Once we repeat this for all states across both sides, we get the following:

We’ve kept all of our old equilibria and gained a new one in s. 12: “NK invasion after abandoning nuclear weapons; conventional US response”.

Previously, s. 12 wasn’t stable because North Korea preferred the status quo (s. 0) to it and the US had no UIs from the status quo. North Korea moving from s. 12 to s. 0 is sanctioned in Symmetric Metarationality by the US unilateral move from s. 0 to s. 1, which leaves North Korea with only the option of moving from s. 1 to s. 5. State 5 is dispreferred to s. 12 by North Korea, so it can’t risk leaving s. 12 for s. 0. State 12 was always Nash Stable for the US, so it becoming stable for North Korea makes it an equilibrium point.

To put this another way (and to put an example on what I said above), using Symmetric Metarationality allows us to model a world where the adversaries see each other as less rational and more spiteful.

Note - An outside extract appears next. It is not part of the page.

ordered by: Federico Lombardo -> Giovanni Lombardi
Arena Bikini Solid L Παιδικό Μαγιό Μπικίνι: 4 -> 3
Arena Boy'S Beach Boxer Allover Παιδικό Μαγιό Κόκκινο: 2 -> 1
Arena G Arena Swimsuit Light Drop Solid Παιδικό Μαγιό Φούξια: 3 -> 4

In this world. NK doesn’t trust the US to remain at s. 0 if it were to call for a truce after an invasion, so any invasion that starts doesn’t really end.

It was heartening to see all of our existing equilibria remain where they were. Note that I did all of the work in this post without knowing what the results would be and fully prepared to publish even if my initial equilibria never turned up again; that they showed up here made me somewhat relieved.

### Irreversible Invasions

Previously we modelled invasions as reversible. But is this a realistic assumption? It’s very possible that the bad will from an invasion could last for quite a while, making other strategies very difficult to try out. It’s also likely that America wouldn’t just let North Korean troops give up and slink away without reprisal. If this is the case, maybe we should model a North Korean invasion as irreversible. This will mean that there can be no unilateral improvements for North Korea from s. 4, 5, or 6 to s. 0, 1, 2, 8, 9, or 10.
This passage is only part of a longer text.